■ WHAT THE EXERCISE ASKS
Every line of the entries below from the one containing "- Service Member" to the one containing "formulae name and state.", both ends included, must be written out exactly. No other line belongs in the answer.
*** DATA PROVIDED ***
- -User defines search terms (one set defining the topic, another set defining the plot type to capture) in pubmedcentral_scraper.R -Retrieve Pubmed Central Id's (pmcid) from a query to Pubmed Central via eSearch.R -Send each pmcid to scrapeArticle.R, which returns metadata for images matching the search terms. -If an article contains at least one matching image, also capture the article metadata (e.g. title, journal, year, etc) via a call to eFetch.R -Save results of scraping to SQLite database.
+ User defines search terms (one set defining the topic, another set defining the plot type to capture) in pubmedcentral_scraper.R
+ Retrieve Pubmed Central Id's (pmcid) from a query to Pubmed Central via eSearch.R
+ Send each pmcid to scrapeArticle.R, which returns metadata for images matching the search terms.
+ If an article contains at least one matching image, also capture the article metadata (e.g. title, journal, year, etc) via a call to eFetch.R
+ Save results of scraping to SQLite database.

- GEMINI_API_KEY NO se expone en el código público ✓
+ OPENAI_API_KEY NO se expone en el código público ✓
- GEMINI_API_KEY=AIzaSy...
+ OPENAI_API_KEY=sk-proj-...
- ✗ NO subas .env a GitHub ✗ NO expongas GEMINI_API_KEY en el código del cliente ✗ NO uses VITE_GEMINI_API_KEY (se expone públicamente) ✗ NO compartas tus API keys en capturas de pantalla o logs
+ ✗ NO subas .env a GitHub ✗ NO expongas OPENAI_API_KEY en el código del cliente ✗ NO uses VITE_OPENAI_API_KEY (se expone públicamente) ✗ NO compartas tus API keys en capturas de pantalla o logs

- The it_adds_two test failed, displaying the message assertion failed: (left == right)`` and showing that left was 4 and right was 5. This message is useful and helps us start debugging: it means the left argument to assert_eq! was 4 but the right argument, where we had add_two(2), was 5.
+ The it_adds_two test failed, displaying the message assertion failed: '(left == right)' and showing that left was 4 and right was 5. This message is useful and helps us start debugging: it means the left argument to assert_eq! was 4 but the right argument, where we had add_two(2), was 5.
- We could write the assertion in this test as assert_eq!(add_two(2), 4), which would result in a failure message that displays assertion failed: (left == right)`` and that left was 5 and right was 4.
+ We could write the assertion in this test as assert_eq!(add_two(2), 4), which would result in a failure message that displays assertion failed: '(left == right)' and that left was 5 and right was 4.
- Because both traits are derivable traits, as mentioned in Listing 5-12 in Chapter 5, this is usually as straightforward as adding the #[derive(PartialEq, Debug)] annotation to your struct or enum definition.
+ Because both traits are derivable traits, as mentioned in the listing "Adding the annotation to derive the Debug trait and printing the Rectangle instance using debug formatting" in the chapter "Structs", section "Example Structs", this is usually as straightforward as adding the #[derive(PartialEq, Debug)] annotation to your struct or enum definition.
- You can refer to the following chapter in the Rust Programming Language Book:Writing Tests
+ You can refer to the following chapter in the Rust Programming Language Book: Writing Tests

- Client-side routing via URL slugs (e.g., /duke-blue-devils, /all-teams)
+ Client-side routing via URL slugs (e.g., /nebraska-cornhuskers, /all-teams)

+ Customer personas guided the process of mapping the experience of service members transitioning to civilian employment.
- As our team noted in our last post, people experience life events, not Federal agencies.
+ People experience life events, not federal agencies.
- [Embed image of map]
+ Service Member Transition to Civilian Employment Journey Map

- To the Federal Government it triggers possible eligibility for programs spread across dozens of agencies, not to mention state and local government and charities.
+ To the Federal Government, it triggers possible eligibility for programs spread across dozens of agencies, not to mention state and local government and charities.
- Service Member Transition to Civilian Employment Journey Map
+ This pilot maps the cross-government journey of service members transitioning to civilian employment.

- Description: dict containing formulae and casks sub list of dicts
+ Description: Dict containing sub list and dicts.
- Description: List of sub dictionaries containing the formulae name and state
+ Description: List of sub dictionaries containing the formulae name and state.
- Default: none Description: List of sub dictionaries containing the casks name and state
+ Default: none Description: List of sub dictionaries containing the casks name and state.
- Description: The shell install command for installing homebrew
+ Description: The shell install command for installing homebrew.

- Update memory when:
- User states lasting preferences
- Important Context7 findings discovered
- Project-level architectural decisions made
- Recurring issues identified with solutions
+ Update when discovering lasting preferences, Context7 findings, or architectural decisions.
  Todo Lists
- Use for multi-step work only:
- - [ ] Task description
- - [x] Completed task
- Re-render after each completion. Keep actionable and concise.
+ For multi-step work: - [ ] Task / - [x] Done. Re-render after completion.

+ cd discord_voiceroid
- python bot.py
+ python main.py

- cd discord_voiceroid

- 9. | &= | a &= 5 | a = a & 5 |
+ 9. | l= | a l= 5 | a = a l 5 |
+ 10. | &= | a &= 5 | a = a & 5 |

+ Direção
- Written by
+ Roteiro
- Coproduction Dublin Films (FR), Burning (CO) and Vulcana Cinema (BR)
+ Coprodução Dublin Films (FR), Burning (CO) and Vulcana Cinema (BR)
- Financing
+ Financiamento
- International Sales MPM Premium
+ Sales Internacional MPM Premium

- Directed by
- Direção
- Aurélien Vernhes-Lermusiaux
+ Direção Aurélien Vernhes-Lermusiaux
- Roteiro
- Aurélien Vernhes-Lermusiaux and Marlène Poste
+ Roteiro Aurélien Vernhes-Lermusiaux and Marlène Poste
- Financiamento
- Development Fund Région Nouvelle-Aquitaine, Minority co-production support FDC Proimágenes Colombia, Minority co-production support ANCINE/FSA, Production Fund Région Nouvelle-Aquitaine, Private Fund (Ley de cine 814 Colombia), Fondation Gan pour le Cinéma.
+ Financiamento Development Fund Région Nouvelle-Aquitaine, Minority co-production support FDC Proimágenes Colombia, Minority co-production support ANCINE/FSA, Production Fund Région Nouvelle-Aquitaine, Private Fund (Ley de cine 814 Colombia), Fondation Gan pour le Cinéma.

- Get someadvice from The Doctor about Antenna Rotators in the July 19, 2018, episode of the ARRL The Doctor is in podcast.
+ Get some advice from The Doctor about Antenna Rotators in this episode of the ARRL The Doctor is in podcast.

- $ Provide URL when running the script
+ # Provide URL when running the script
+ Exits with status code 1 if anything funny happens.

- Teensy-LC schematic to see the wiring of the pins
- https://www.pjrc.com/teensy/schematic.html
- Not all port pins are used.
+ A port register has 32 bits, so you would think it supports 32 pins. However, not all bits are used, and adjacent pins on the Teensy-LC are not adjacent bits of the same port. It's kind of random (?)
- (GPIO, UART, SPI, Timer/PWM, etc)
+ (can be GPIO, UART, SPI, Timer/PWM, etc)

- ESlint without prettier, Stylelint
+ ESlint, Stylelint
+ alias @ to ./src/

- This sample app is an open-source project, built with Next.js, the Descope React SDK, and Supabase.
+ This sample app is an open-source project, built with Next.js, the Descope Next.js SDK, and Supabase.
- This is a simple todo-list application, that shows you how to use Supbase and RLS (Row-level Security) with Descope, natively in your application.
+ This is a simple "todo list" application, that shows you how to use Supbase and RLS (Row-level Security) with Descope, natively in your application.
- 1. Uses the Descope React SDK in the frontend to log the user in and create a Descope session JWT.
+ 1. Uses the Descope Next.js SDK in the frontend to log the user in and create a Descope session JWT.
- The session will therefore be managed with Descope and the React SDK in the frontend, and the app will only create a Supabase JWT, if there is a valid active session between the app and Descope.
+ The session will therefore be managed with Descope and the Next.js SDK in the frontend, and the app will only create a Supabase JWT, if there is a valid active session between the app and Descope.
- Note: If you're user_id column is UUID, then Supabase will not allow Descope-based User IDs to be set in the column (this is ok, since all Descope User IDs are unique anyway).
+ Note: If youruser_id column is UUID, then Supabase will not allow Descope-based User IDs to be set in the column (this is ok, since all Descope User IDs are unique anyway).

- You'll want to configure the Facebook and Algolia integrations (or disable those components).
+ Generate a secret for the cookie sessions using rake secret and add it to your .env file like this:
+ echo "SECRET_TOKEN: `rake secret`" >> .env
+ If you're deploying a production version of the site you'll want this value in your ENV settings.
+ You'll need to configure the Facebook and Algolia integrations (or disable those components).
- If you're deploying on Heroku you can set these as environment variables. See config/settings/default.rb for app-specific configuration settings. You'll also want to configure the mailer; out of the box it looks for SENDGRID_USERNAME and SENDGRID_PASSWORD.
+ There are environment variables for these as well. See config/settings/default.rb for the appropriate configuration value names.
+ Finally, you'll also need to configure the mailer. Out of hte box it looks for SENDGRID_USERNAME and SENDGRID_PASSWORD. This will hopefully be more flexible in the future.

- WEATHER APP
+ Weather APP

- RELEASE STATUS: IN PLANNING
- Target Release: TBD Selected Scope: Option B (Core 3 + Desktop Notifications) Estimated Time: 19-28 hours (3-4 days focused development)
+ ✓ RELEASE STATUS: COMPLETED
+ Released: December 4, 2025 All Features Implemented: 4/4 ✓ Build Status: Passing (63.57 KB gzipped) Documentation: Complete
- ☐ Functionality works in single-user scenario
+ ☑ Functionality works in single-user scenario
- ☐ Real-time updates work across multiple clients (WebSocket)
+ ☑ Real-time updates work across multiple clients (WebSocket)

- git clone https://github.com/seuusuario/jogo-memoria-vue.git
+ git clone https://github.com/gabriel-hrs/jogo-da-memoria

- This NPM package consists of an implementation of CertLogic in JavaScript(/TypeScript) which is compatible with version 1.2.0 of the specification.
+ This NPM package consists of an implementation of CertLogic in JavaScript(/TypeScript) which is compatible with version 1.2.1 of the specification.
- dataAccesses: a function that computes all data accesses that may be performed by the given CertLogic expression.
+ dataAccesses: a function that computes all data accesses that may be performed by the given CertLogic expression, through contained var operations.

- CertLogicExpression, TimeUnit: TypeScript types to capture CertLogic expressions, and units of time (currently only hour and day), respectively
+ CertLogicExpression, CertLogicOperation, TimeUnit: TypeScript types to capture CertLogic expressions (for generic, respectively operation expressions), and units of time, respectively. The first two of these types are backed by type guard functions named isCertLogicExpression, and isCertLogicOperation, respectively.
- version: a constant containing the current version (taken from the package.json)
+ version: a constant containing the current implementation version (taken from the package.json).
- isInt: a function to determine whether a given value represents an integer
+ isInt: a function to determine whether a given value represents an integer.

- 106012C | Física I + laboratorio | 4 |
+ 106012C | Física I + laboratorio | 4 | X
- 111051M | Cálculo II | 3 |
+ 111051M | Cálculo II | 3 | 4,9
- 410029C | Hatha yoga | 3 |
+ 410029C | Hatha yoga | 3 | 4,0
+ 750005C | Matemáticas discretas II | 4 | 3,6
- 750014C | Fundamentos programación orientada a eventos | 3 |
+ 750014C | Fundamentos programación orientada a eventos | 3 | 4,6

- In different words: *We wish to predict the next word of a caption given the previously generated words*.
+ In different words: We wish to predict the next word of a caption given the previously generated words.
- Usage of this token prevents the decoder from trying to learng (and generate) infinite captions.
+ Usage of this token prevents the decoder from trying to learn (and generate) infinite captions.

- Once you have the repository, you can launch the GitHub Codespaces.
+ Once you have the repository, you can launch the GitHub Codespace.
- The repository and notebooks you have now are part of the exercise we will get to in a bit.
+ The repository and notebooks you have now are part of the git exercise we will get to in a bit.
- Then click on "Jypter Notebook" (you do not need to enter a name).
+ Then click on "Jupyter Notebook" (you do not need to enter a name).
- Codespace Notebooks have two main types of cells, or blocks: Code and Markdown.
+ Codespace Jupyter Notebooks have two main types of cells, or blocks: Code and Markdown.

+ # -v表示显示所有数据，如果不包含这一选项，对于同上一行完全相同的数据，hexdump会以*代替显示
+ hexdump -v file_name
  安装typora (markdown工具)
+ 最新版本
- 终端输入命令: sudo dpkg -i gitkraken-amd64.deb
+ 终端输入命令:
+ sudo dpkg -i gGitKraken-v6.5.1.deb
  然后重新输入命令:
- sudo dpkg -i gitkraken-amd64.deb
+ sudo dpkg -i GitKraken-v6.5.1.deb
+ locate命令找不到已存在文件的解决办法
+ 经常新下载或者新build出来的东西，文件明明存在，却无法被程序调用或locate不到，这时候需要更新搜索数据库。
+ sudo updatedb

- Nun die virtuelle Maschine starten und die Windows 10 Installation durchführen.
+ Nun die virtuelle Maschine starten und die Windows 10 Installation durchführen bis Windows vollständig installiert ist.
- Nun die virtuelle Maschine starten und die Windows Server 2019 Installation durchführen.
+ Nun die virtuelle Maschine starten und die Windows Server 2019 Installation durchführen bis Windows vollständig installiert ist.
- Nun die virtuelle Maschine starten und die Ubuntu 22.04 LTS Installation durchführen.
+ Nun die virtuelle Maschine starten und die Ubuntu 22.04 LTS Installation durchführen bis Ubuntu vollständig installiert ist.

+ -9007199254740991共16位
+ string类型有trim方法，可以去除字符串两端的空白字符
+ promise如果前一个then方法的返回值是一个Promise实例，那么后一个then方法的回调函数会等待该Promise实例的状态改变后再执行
*** End of DATA PROVIDED ***
■ FINAL ANSWER
- Service Member Transition to Civilian Employment Journey Map
+ This pilot maps the cross-government journey of service members transitioning to civilian employment.

- Description: dict containing formulae and casks sub list of dicts
+ Description: Dict containing sub list and dicts.
- Description: List of sub dictionaries containing the formulae name and state
+ Description: List of sub dictionaries containing the formulae name and state.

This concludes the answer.